A la mañana siguiente, Cassandra intentó comportarse con normalidad. Desayunó con su madre, hizo la cama, ayudó a lavar los platos y hasta jugó un rato en el patio, como si fuera un día cualquiera. Por dentro, sin embargo, la investigación la llamaba con insistencia. Sabía que debía tener paciencia: ahora no podía investigar sin levantar sospechas.
Su madre era demasiado perceptiva y cualquier ausencia extra la delataría. Además, ¿qué podía hacer una niña sola frente a un crimen? Ella misma entendía sus limitaciones. Necesitaba una estrategia, un plan.
Ese pensamiento le dio vueltas en la cabeza todo el día, mientras fingía jugar con su muñeca o leía uno de sus libros escolares. Hasta que, al caer la tarde, la idea surgió como un destello: si la policía no podía escucharla como Cassandra López, quizás lo harían si recibían información anónima.
—Una carta… —susurró, sintiendo un cosquilleo de emoción.
Sí, cartas. Les enviaría las pistas poco a poco, lo suficiente para mantenerlos atentos, pero no demasiado como para exponerse. Y, por supuesto, firmaría con un seudónimo. Nadie debía saber que era una niña. No la tomarían en serio.
Esa misma noche, cuando su madre ya dormía, Cassandra encendió su linterna bajo las sábanas. Sacó una hoja de cuaderno y un lápiz mordido en la punta.

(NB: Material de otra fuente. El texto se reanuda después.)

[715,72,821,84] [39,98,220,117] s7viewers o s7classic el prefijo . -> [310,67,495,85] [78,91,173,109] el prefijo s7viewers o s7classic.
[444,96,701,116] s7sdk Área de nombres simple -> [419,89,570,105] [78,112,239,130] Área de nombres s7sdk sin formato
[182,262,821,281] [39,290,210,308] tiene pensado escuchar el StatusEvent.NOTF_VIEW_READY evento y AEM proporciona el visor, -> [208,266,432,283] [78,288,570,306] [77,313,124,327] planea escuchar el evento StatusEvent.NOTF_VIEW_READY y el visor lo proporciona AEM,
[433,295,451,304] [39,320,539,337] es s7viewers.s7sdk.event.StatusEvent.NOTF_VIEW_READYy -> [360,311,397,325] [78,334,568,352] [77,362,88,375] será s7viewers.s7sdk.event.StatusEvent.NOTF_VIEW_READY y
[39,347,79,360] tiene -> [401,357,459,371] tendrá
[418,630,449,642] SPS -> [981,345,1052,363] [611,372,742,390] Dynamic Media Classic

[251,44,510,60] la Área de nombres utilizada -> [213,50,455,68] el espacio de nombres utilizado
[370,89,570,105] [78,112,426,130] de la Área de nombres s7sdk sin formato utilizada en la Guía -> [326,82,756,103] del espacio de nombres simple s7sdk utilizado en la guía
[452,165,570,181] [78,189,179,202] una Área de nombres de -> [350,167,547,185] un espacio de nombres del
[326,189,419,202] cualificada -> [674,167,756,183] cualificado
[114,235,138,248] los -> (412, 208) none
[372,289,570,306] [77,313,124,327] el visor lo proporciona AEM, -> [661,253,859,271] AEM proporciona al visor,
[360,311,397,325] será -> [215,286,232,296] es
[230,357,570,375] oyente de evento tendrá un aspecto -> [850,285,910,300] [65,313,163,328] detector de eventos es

Miró el papel en blanco con el corazón palpitando como un tambor.
¿Qué escribiría? ¿Cómo se presentaría?
Respiró hondo y comenzó:
Jefatura de Investigación Criminal
Fecha: 16-09-2012
Lugar: Puerto Trafulín
Me dirijo a ustedes por uno de los casos de investigación que están llevando a cabo, en relación con el homicidio de Daniel Giménez, ocurrido el pasado 13-09-2012 en el Río Calihue.

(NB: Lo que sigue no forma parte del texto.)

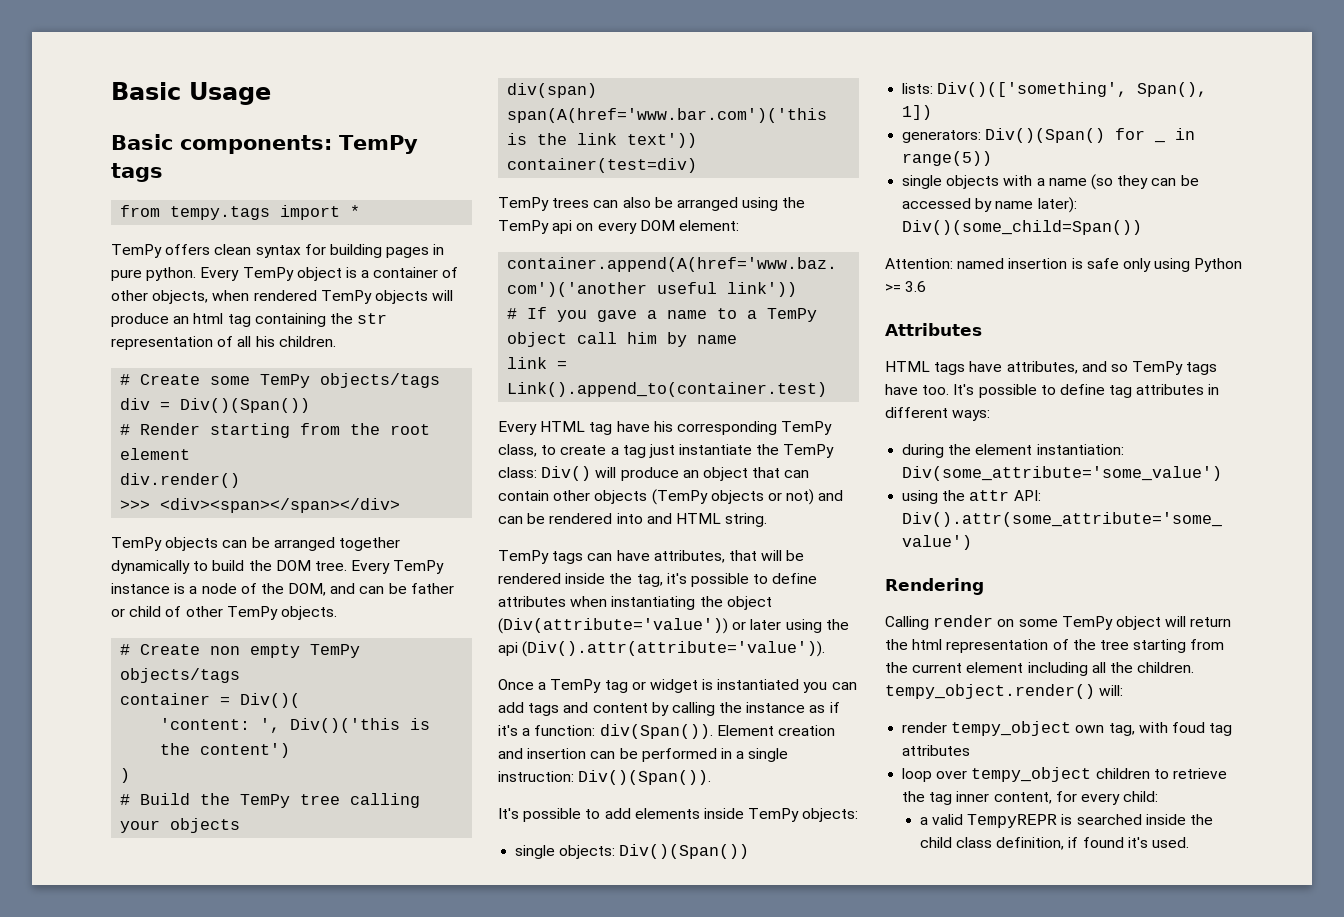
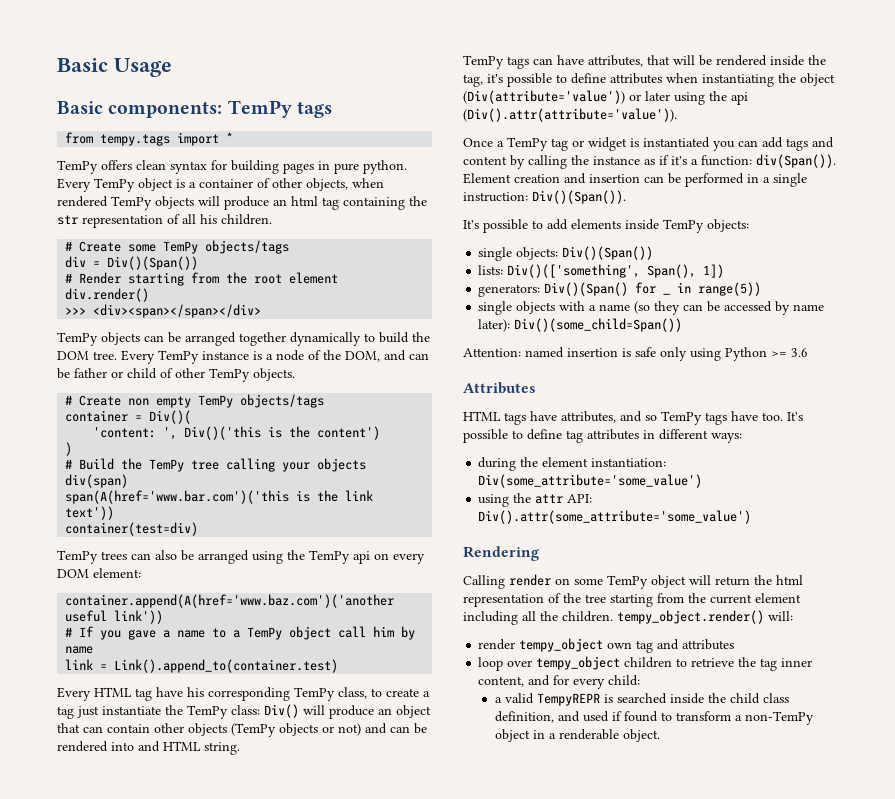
[1108,722,1233,736] tag, with foud tag -> [636,639,680,653] tag and
(1052, 798) none -> [528,675,551,686] and
[1068,837,1189,848] if found it's used. -> [557,711,814,725] [494,729,660,742] and used if found to transform a non-TemPy object in a renderable object.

Quiero hablarles del hombre que tienen detenido y acusado del asesinato. Ese hombre no es el culpable. El verdadero asesino de Daniel sigue libre y puede volver a atacar… o quizá no, tal vez fue algo personal. No lo sé con certeza. Pero de algo estoy segura: ustedes han arrestado al hombre equivocado.

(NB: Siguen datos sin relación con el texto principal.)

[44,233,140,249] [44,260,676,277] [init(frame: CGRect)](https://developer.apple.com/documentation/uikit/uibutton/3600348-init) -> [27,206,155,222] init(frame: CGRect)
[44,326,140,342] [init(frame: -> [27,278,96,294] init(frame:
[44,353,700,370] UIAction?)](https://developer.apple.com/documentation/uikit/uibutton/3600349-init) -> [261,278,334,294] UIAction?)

He encontrado una pista en el río y quiero compartirla con ustedes. Parece poco, pero es mucho: un anillo antiguo, que estoy convencida pertenece al asesino. Lo incluyo en este sobre junto a la carta para que lo investiguen.
No sé si me escucharán, pero busco la verdad. Busco darle paz a Daniel.
Seguiré escribiéndoles si encuentro más pistas.
Firma: Hugin y Munin
Con letra temblorosa, Cassandra terminó la carta. No mencionó su nombre ni sus visiones: solo un mensaje breve, directo, con la pista más importante que había hallado. Antes de guardarla, apuntó en su cuaderno las iniciales grabadas en el anillo: I.R.V.. Ella misma seguiría investigando.
El seudónimo lo había elegido con cuidado: Hugin y Munin, los cuervos de Odín en la mitología nórdica. Representaban el pensamiento y la memoria, y volaban por el mundo trayendo lo que otros no podían ver. Un nombre perfecto para su secreto.
Dobló la hoja y la guardó en un sobre viejo que encontró en un cajón. Metió dentro el anillo y lo cerró con manos temblorosas. Al día siguiente, cuando pasara por la comisaría camino al colegio, lo dejaría en el buzón. Nadie sospecharía de una simple niña que caminaba por la calle.
Esa noche, al recostarse de nuevo, abrazó su almohada incapaz de dormir. El sobre descansaba en su mesa de luz.
Ahora tenía un plan.
Y aunque sentía miedo, también sabía que había dado su primer paso para cambiarlo todo.
¿Sería capaz de descubrir la verdad? ¿Y si no lo lograba, y el asesino quedaba impune? Cassandra quería creer que sí podía ayudar, que lograría encerrar al culpable y darle paz a la familia de Daniel.
Daniel…
Era un chico delgado, de ojos almendrados, siempre curiosos, pero tímidos al mismo tiempo. Su cabello castaño solía estar despeinado y su sonrisa, aunque breve, era sincera. Cassandra lo había conocido de cerca: tímido, con pocos amigos, pero muy afectuoso con quienes lograban ganarse su confianza.
Por él, y porque lo consideraba parte de su familia, ahora estaba dispuesta a arriesgarse.
Quizás su visión no hubiera podido detener el crimen, pero todavía podía descubrir a su asesino.